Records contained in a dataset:
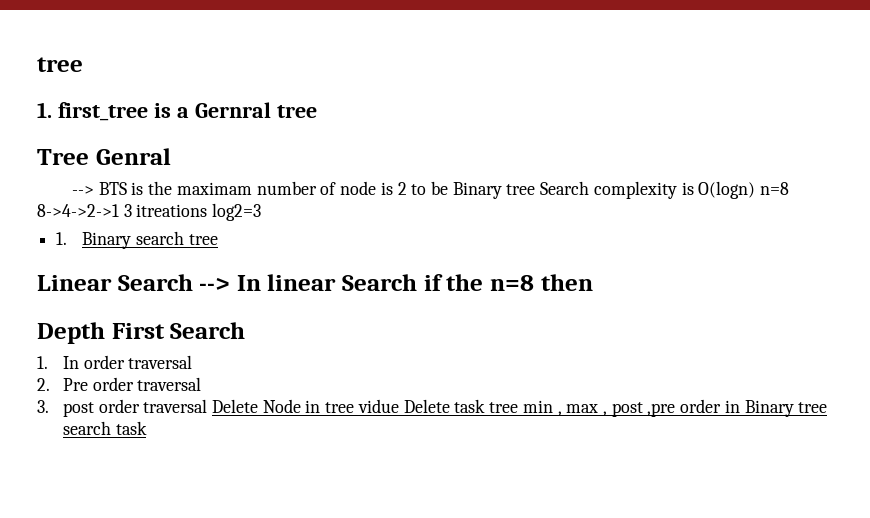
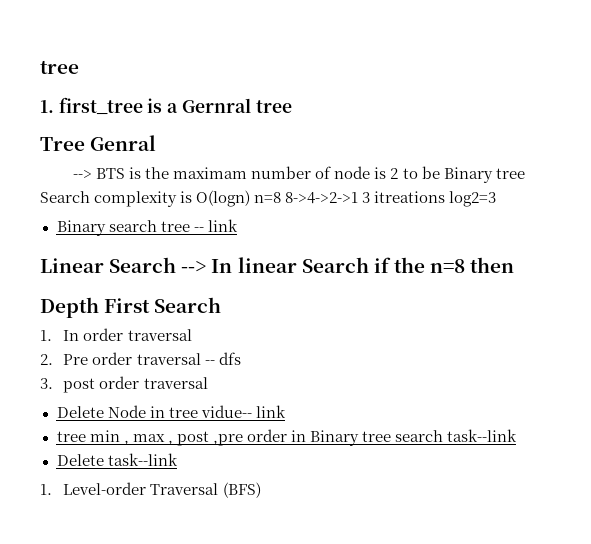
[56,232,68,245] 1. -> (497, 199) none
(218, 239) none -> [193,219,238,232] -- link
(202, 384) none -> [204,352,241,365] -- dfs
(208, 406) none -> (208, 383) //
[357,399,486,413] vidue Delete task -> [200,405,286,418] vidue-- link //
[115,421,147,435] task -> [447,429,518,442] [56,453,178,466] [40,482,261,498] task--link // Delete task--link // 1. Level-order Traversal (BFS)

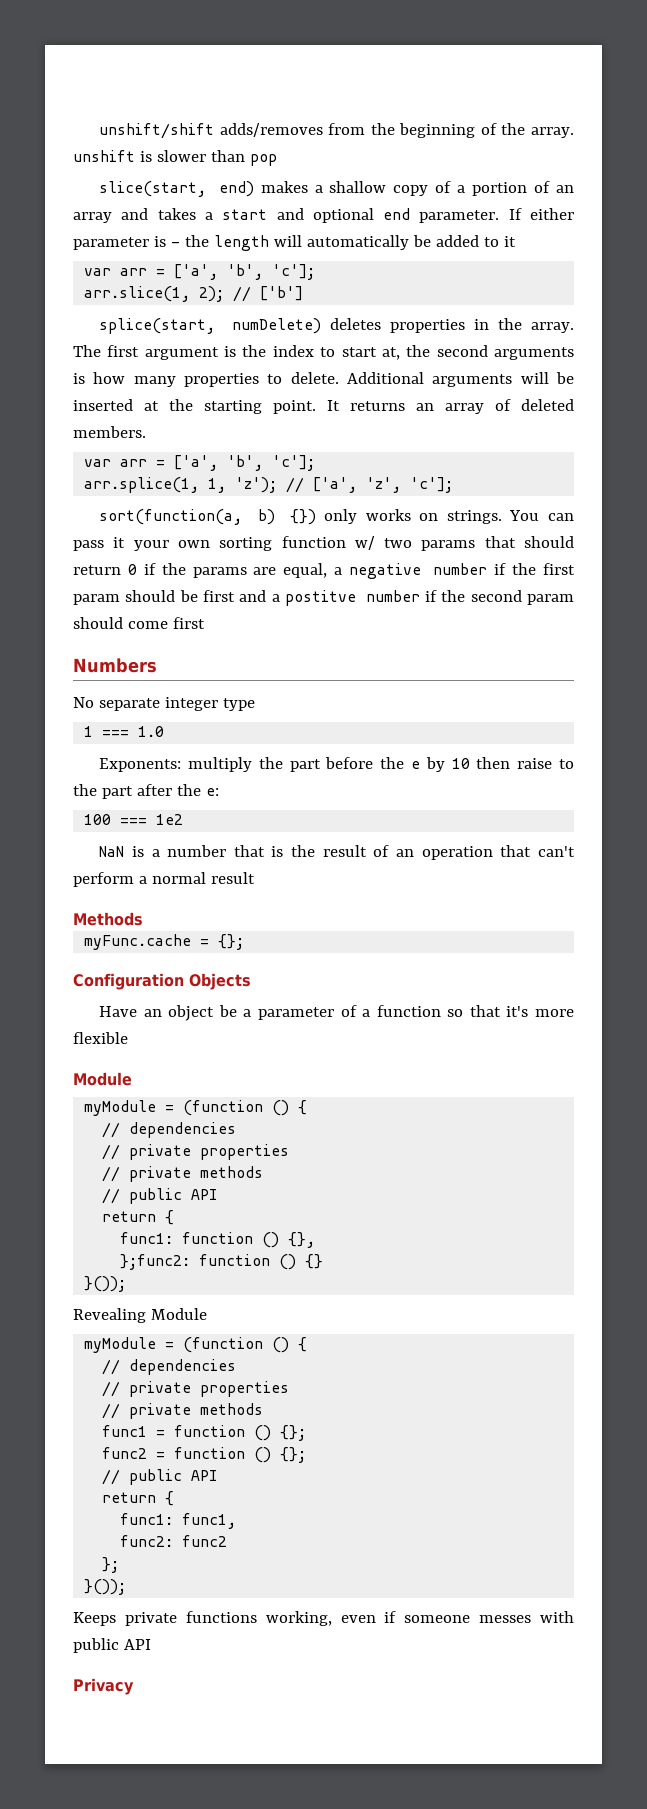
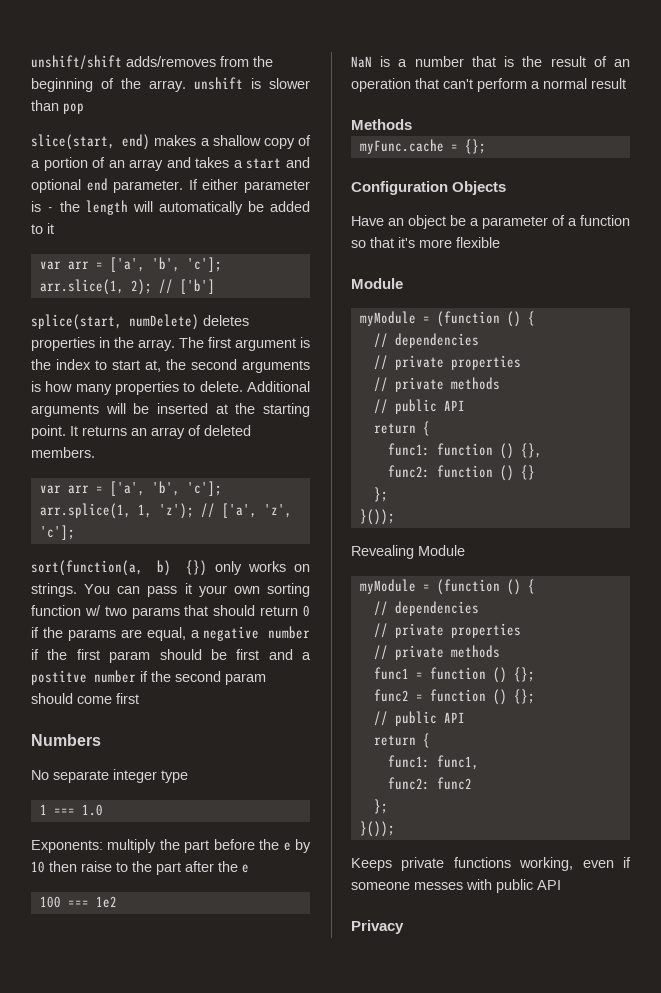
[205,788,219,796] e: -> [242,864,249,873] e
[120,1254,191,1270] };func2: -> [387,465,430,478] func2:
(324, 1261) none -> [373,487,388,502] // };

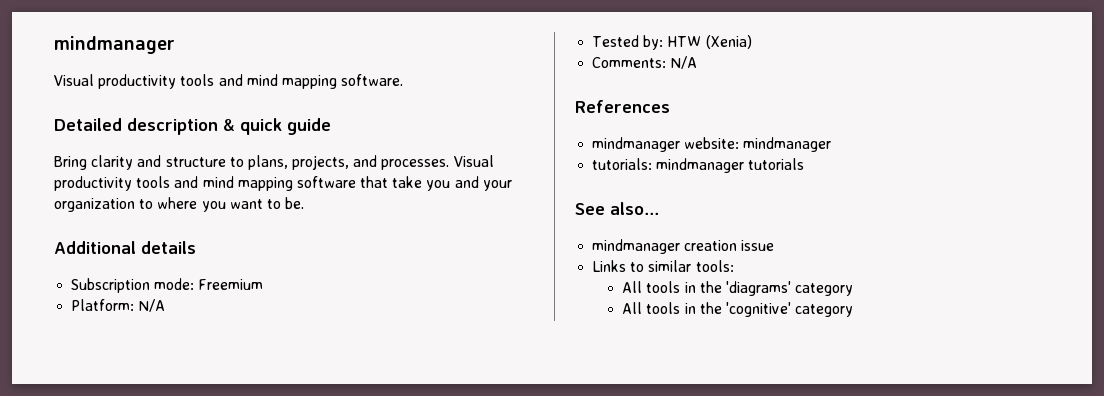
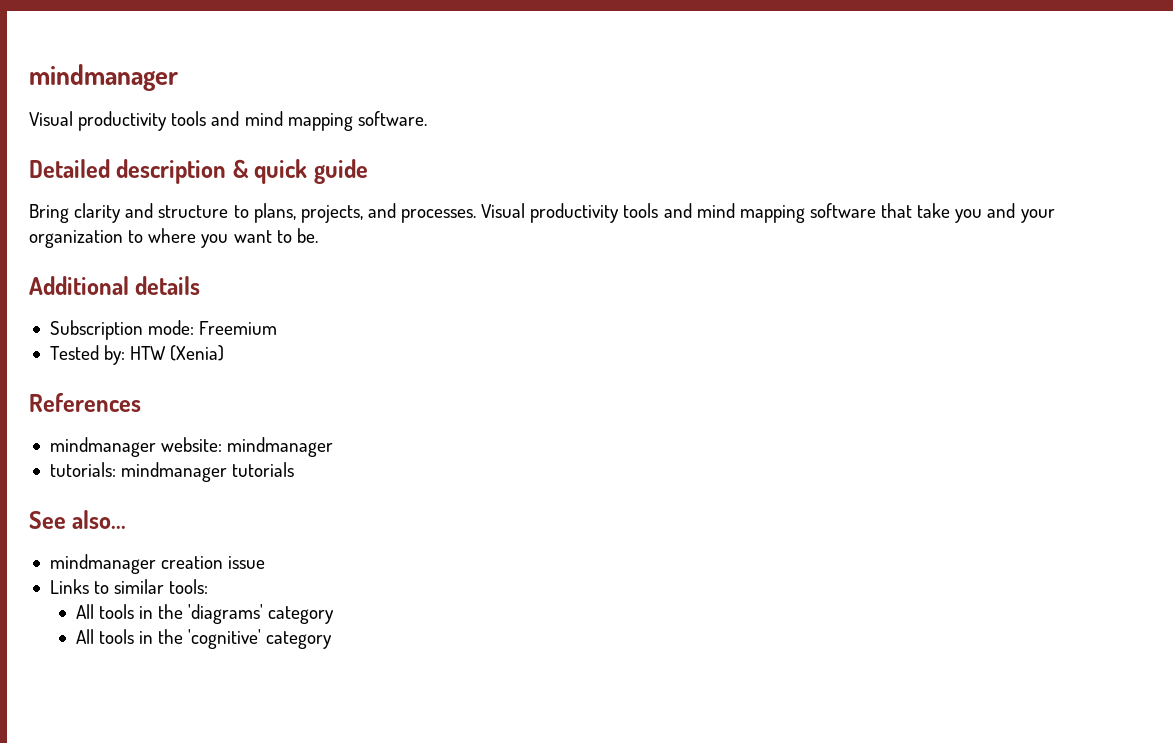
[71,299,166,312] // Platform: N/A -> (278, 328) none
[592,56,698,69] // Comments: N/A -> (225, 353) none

§ Your instructions: In the entries above, identify every line with the string "task".

§ Response area:
[357,399,486,413] vidue Delete task -> [200,405,286,418] vidue-- link //
[115,421,147,435] task -> [447,429,518,442] [56,453,178,466] [40,482,261,498] task--link // Delete task--link // 1. Level-order Traversal (BFS)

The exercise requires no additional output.